676BCDisallowance of relief for trade lossesU.K.

(1)This section has effect for the purposes of restricting relief under sections 45A, 45F and 303C of this Act and section 124B of FA 2012 for a loss made F2... in a trade before the change in ownership.

(2)But this section applies only if, in accordance with the relevant provisions and section 702, an amount is included in respect of chargeable gains or, as the case may be, non-trading chargeable realisation gains in the total profits of the accounting period in which the relevant gain accrues or arises.

(3)Relief under section 45A or 303C of this Act or section 124B of FA 2012 is available only in relation to each of the notional accounting periods considered separately.

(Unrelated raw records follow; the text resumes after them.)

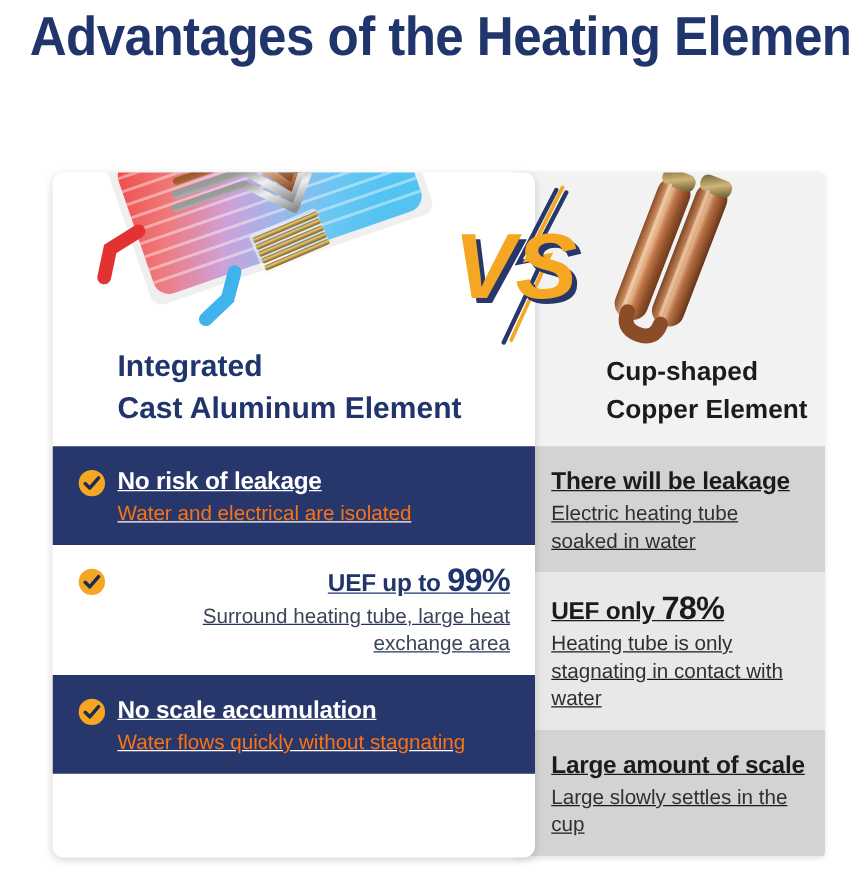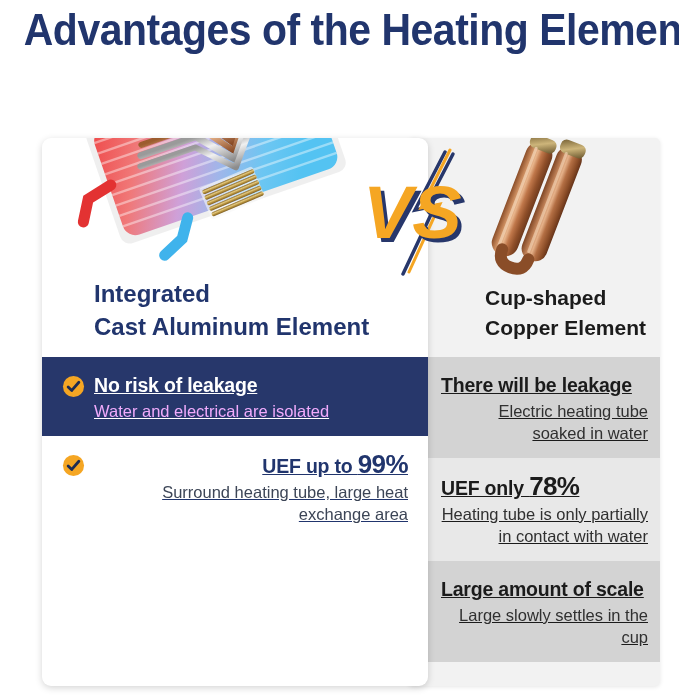--- a/index.html
+++ b/index.html
@@ -132,23 +132,23 @@
   }
 
   .row-sub {
     font-family: "Liberation Sans Narrow", "Liberation Sans", sans-serif;
     font-weight: normal;
     font-size: 16.5px;
     line-height: 22px;
     margin-top: 2px;
   }
 
-  .card-left .row-dark .row-sub { color: #f0abfc; }
+  .card-left .row-dark .row-sub { color: #f97316; }
   .card-left .row-light .row-sub { color: #3c4556; }
-  .card-right .row-sub { color: #303030; text-align: right; }
+  .card-right .row-sub { color: #303030; }
 
   
   .check {
     position: absolute;
     left: 20px;
     top: 18px;
     width: 23px;
     height: 23px;
   }
 
@@ -237,21 +237,21 @@
 Copper Element</div>
     </div>
 
     <div class="row row-dark">
       <div class="row-heading">There will be leakage</div>
       <div class="row-sub">Electric heating tube soaked in water</div>
     </div>
 
     <div class="row row-light">
       <div class="row-heading"><span>UEF only </span><span class="big">78%</span></div>
-      <div class="row-sub">Heating tube is only partially in contact with water</div>
+      <div class="row-sub">Heating tube is only stagnating in contact with water</div>
     </div>
 
     <div class="row row-dark">
       <div class="row-heading">Large amount of scale</div>
       <div class="row-sub">Large slowly settles in the cup</div>
     </div>
   </div>
 
   <div class="card card-left">
 
@@ -354,20 +354,28 @@
 
     <div class="row row-light">
       <svg class="check" viewBox="0 0 24 24">
         <circle cx="12" cy="12" r="11" fill="#f5a623"></circle>
         <path d="M6.4 12.4 L10.2 16.1 L17.6 7.6" fill="none" stroke="#1d2b52" stroke-width="2.9" stroke-linecap="round" stroke-linejoin="round"></path>
       </svg>
       <div class="row-heading"><span>UEF up to </span><span class="big">99%</span></div>
       <div class="row-sub">Surround heating tube, large heat exchange area</div>
     </div>
 
+    <div class="row row-dark">
+      <svg class="check" viewBox="0 0 24 24">
+        <circle cx="12" cy="12" r="11" fill="#f5a623"></circle>
+        <path d="M6.4 12.4 L10.2 16.1 L17.6 7.6" fill="none" stroke="#1d2b52" stroke-width="2.9" stroke-linecap="round" stroke-linejoin="round"></path>
+      </svg>
+      <div class="row-heading">No scale accumulation</div>
+      <div class="row-sub">Water flows quickly without stagnating</div>
+    </div>
   </div>
 
   <svg class="vs-badge" viewBox="0 0 118 132">
 
     <g stroke="#27376b" stroke-width="3.5" stroke-linecap="round" fill="none">
       <path d="M92 4 L62 62 L82 58 L50 126"></path>
       <path d="M100 6 L72 60"></path>
     </g>
     <g stroke="#f5a623" stroke-width="3" stroke-linecap="round" fill="none">
       <path d="M97 2 L68 60 L87 56 L56 124"></path>

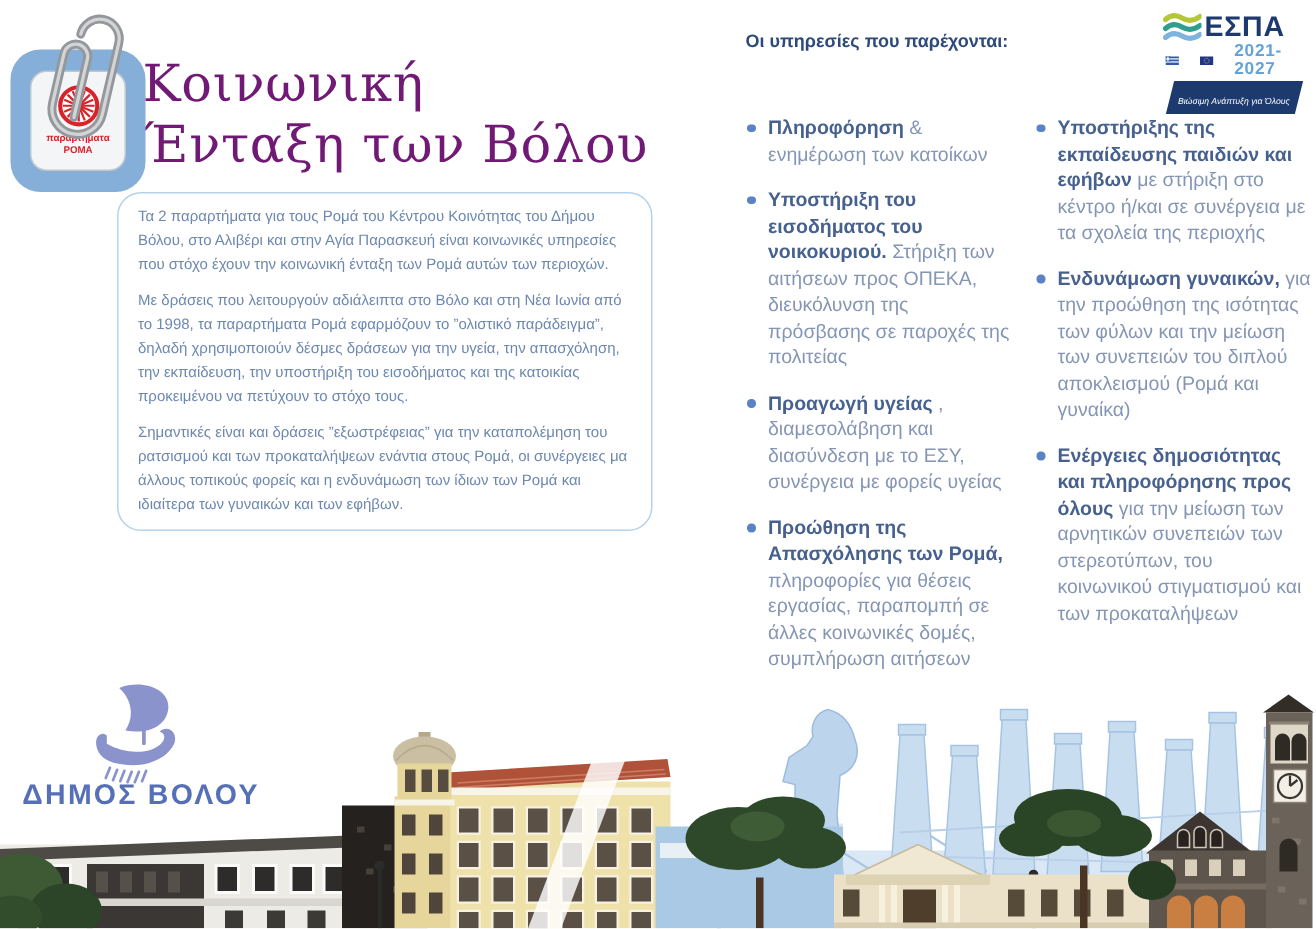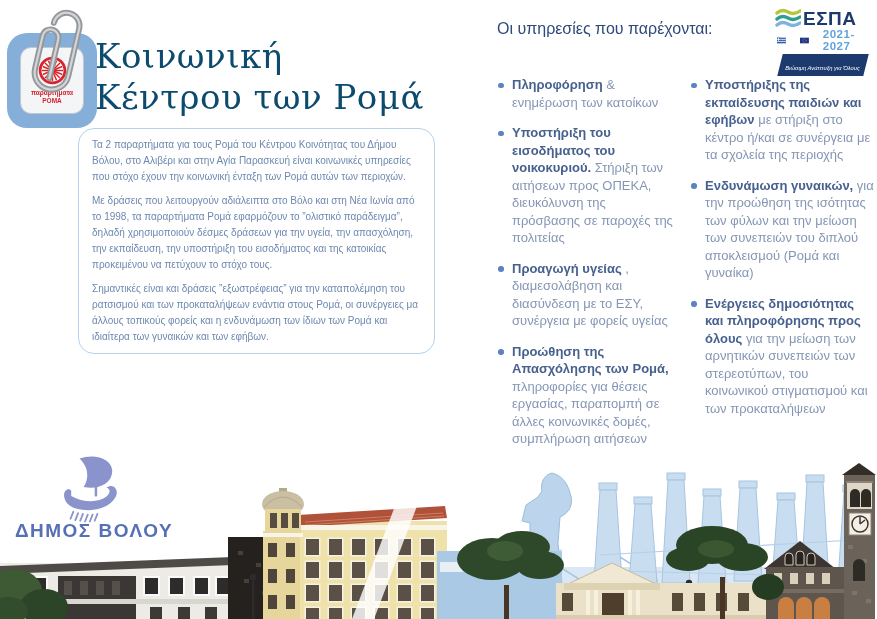--- a/index.html
+++ b/index.html
@@ -8,28 +8,28 @@
     font-family:"Liberation Sans",sans-serif;
   }
   
   .badge{position:absolute;left:7px;top:33px;width:90px;height:95px;background:#85aed8;border-radius:20px;z-index:2;}
   .badge-inner{position:absolute;left:13px;top:14px;width:64px;height:67px;background:#f3f5f7;border:1px solid #bfc7cf;border-radius:11px;
     display:flex;flex-direction:column;align-items:center;justify-content:flex-start;padding-top:6px;box-sizing:border-box;}
   .badge-label{font-size:6.5px;line-height:7.5px;color:#d8232a;text-align:center;margin-top:2px;font-weight:bold;}
   .clip{position:absolute;left:24px;top:4px;z-index:4;}
   
   .kicker{position:absolute;left:101px;top:14px;font-size:10.5px;letter-spacing:4.5px;color:#a0a7b0;font-weight:bold;}
-  .title{position:absolute;left:95px;top:36px;font-family:"DejaVu Serif",serif;font-size:34px;line-height:41px;color:#0c4a6e;letter-spacing:0.5px;}
+  .title{position:absolute;left:95px;top:36px;font-family:"DejaVu Serif",serif;font-size:34px;line-height:41px;color:#701a75;letter-spacing:0.5px;}
   
   .intro-box{position:absolute;left:78px;top:128px;width:357px;box-sizing:border-box;background:#ffffff;
     border:1.5px solid #b5d2ea;border-radius:16px;padding:8px 13px;}
   .intro-box p{margin:0 0 9px 0;font-size:10px;line-height:15.8px;color:#6d88b0;}
   .intro-box p:last-child{margin-bottom:0;}
   
-  .services-heading{position:absolute;left:497px;top:20px;font-size:16px;font-weight:normal;color:#2d4a7b;}
+  .services-heading{position:absolute;left:497px;top:20px;font-size:12px;font-weight:bold;color:#2d4a7b;}
   .svc-col{position:absolute;top:76px;margin:0;padding:0;list-style:none;}
   .svc-col-1{left:497px;width:176px;}
   .svc-col-2{left:690px;width:184px;}
   .svc-col li{position:relative;padding-left:15px;margin-bottom:13px;font-size:13px;line-height:17.5px;color:#8596b4;}
   .svc-col li::before{content:"";position:absolute;left:1px;top:6.5px;width:5.5px;height:5.5px;border-radius:50%;background:#5b82c4;}
   .svc-col .b{font-weight:bold;color:#47618f;}
   
   .espa{position:absolute;right:6px;top:8px;width:96px;z-index:2;}
   .espa-row1{display:flex;align-items:center;}
   .espa-name{font-size:19px;font-weight:bold;color:#1d3a6e;letter-spacing:0.5px;margin-left:2px;}
@@ -74,21 +74,21 @@
       </svg>
       <div class="badge-label">
         <div>παραρτήματα</div>
         <div>ΡΟΜΑ</div>
       </div>
     </div>
   </div>
 
   <div class="title">
     <div>Κοινωνική</div>
-    <div>Κέντρου των Ρομά</div>
+    <div>Ένταξη των Βόλου</div>
   </div>
 
   <div class="intro-box">
     <p>Τα 2 παραρτήματα για τους Ρομά του Κέντρου Κοινότητας του Δήμου Βόλου, στο Αλιβέρι και στην Αγία Παρασκευή είναι κοινωνικές υπηρεσίες που στόχο έχουν την κοινωνική ένταξη των Ρομά αυτών των περιοχών.</p>
     <p>Με δράσεις που λειτουργούν αδιάλειπτα στο Βόλο και στη Νέα Ιωνία από το 1998, τα παραρτήματα Ρομά εφαρμόζουν το ”ολιστικό παράδειγμα”, δηλαδή χρησιμοποιούν δέσμες δράσεων για την υγεία, την απασχόληση, την εκπαίδευση, την υποστήριξη του εισοδήματος και της κατοικίας προκειμένου να πετύχουν το στόχο τους.</p>
     <p>Σημαντικές είναι και δράσεις ”εξωστρέφειας” για την καταπολέμηση του ρατσισμού και των προκαταλήψεων ενάντια στους Ρομά, οι συνέργειες μα άλλους τοπικούς φορείς και η ενδυνάμωση των ίδιων των Ρομά και ιδιαίτερα των γυναικών και των εφήβων.</p>
   </div>
 
   <div class="services-heading">Οι υπηρεσίες που παρέχονται:</div>
 

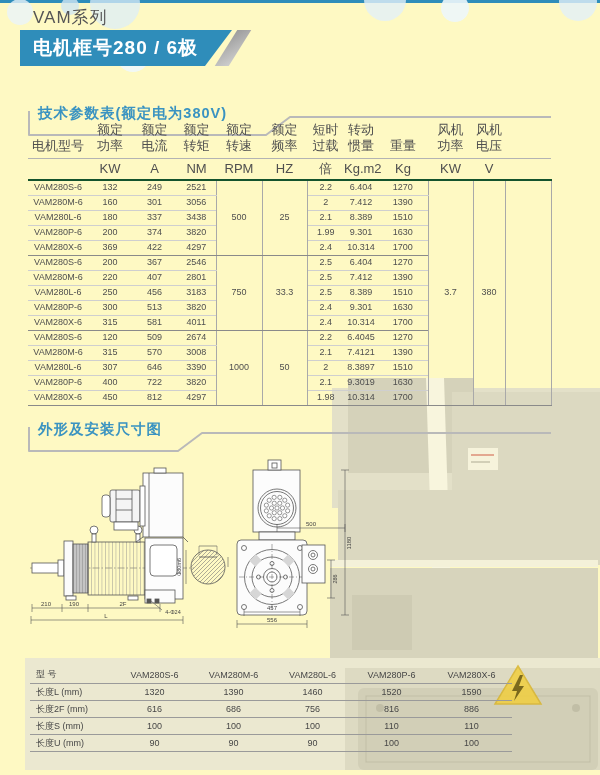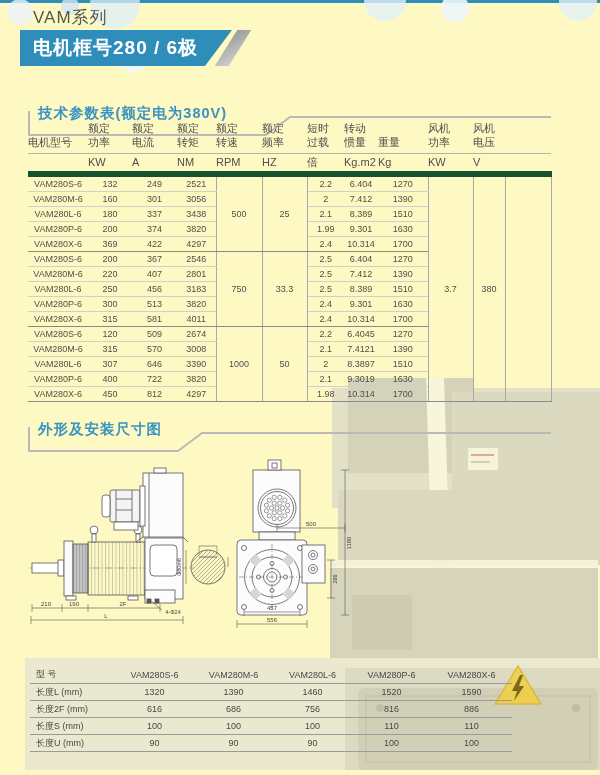--- a/index.html
+++ b/index.html
@@ -13,23 +13,23 @@
           display:flex;align-items:center;}
   .banner span{color:#fff;font-size:19px;font-weight:bold;padding-left:13px;letter-spacing:1px;white-space:nowrap;}
   .slash{position:absolute;left:226px;top:30px;width:14px;height:36px;z-index:3;
          background:linear-gradient(135deg,#9c9c9c,#cdcdcd);transform:skewX(-32deg);}
   .sec{position:absolute;left:28px;width:524px;height:38px;z-index:3;margin-top:20px;}
   .sec svg{position:absolute;left:0;top:0;}
   .sectitle{position:absolute;left:10px;top:2px;font-size:14.5px;font-weight:bold;letter-spacing:1px;}
   .s1{top:82px;} .s2{top:398px;}
   table.spec{position:absolute;left:28px;top:120px;width:523px;z-index:3;
              border-collapse:collapse;table-layout:fixed;font-size:9px;color:#4f4f4f;}
-  table.spec th{font-weight:normal;font-size:11px;line-height:1.25;white-space:pre-line;
-                vertical-align:bottom;padding:2px 0 3px;text-align:left;border-bottom:1px solid #b3b3b3;}
-  table.spec tr.units th{border-bottom:6px solid #14532d;padding:2px 0;vertical-align:middle;}
+  table.spec th{font-weight:normal;font-size:13px;line-height:1.25;white-space:pre-line;
+                vertical-align:bottom;padding:2px 0 3px;text-align:center;border-bottom:1px solid #b3b3b3;}
+  table.spec tr.units th{border-bottom:2px solid #14532d;padding:2px 0;vertical-align:middle;}
   table.spec td{height:14px;text-align:center;border-bottom:1px solid #cfcfcf;padding:0;line-height:1;}
   table.spec td.gend{border-bottom:1px solid #8a8a8a;}
   table.spec td.merged{border-left:1px solid #a9a9a9;border-right:1px solid #a9a9a9;border-bottom:1px solid #8a8a8a;}
   .photo{position:absolute;left:0;top:370px;width:600px;height:405px;z-index:1;filter:blur(0.6px);}
   .drawing{position:absolute;left:28px;top:438px;width:532px;height:224px;z-index:2;}
   .drawing text{font-family:"Liberation Sans",sans-serif;}
   table.dims{position:absolute;left:30px;top:666px;width:482px;z-index:3;
              border-collapse:collapse;table-layout:fixed;font-size:9px;color:#474747;}
   table.dims th{font-weight:normal;font-size:9px;text-align:center;height:17px;border-bottom:1px solid #9a9a9a;padding:0;}
   table.dims th.lbl, table.dims td.lbl{text-align:left;padding-left:6px;}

(4)A loss made [F3by the company] in an accounting period beginning before the change in ownership—

(a)may not be deducted as a result of section 45A or 303C of this Act or section 124B of FA 2012 from so much of the total profits of an accounting period ending after the change in ownership as represents the relevant gain;

(b)may not be deducted by virtue of paragraph (a) of the definition of “relevant profits” in section 45F(7) from so much of the total profits of an accounting period ending after the change in ownership as represents the relevant gain.

[F4(5)A loss made by another company (“the predecessor company”) in an accounting period beginning before the change in ownership may not be deducted as a result of section 45A, 45F or 303C (as applied by Chapter 1 of Part 22 (transfers of trades)) from so much of the total profits of an accounting period of the company ending after the change in ownership as represents the relevant gain.]

Textual Amendments

F2Words in s. 676BC(1) omitted (with effect in accordance with Sch. 10 para. 32 of the amending Act) by virtue of Finance Act 2019 (c. 1), Sch. 10 para. 30(a)

F3Words in s. 676BC(4) inserted (with effect in accordance with Sch. 10 para. 32 of the amending Act) by Finance Act 2019 (c. 1), Sch. 10 para. 30(b)

F4S. 676BC(5) inserted (with effect in accordance with Sch. 10 para. 32 of the amending Act) by Finance Act 2019 (c. 1), Sch. 10 para. 30(c)

676BDMeaning of “the relevant provisions”U.K.

In this Chapter “the relevant provisions” means—

(a)section 8(1) of, and Schedule 7A to, TCGA 1992 (amounts included in respect of chargeable gains in total profits), or

(b)Chapter 6 of Part 8 of CTA 2009 (intangible fixed assets: how credits and debits are given effect).

676BEMeaning of “amount of profits which represents a relevant gain”U.K.

(1)In this Chapter, the amount of any profits which represents a relevant gain is found by comparing—

(a)the amount (“Y”) of the relevant gain, with

(b)the amount (“Z”) which is included in respect of chargeable gains or, as the case may be, non-trading chargeable realisation gains for the accounting period concerned.

(2)If Y does not exceed Z, the amount of the profits which represents the relevant gain equals Y.